WHAT YOU HAVE TO DO - As the answer, give a copy of each line below that includes the word "none".

LISTED ENTRIES -
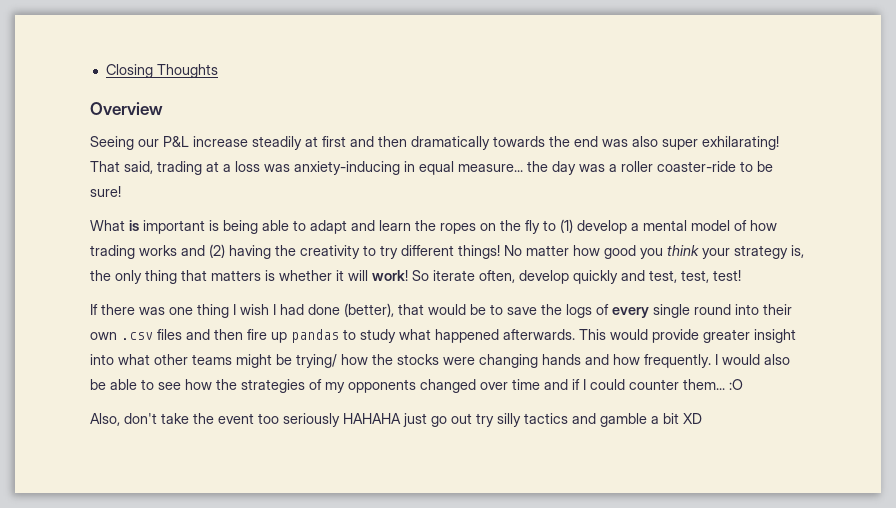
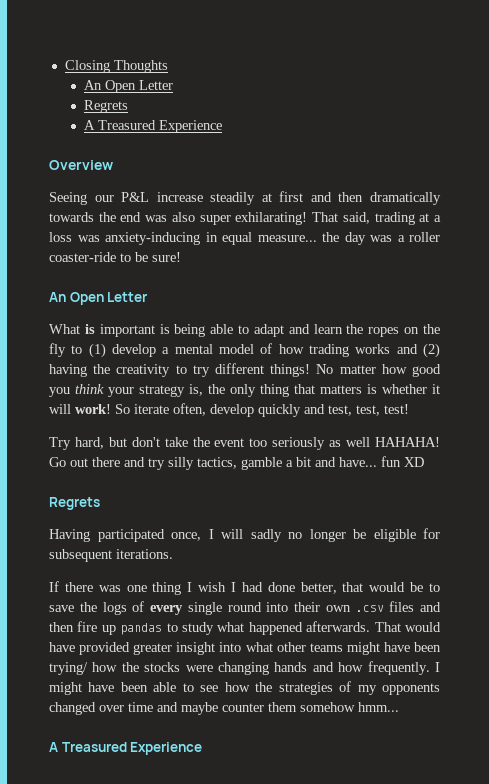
(218, 71) none -> [83,80,173,93] [83,100,128,113] [83,120,222,133] // An Open Letter // Regrets // A Treasured Experience
(121, 191) none -> [49,292,149,305] // An Open Letter
(741, 275) none -> [49,437,441,450] [49,456,424,470] [49,497,100,510] [49,528,440,542] [49,549,173,562] // Try hard, but don't take the event too seriously as well HAHAHA! Go out there and try silly tactics, gamble a bit and have... fun XD // Regrets // Having participated once, I will sadly no longer be eligible for subsequent iterations.
[344,303,394,317] (better), -> [300,582,337,594] better,
[579,329,699,343] This would provide -> [374,622,441,632] [49,642,131,655] That would have provided
[276,354,292,365] be -> [383,642,442,652] have been
[722,354,790,365] [90,379,106,390] would also be -> [49,682,148,695] might have been
[572,379,743,390] [90,413,702,427] if I could counter them... :O // Also, don't take the event too seriously HAHAHA just go out try silly tactics and gamble a bit XD -> [181,702,399,715] [49,742,203,755] maybe counter them somehow hmm... // A Treasured Experience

OUTPUT OF THE TASK -
(218, 71) none -> [83,80,173,93] [83,100,128,113] [83,120,222,133] // An Open Letter // Regrets // A Treasured Experience
(121, 191) none -> [49,292,149,305] // An Open Letter
(741, 275) none -> [49,437,441,450] [49,456,424,470] [49,497,100,510] [49,528,440,542] [49,549,173,562] // Try hard, but don't take the event too seriously as well HAHAHA! Go out there and try silly tactics, gamble a bit and have... fun XD // Regrets // Having participated once, I will sadly no longer be eligible for subsequent iterations.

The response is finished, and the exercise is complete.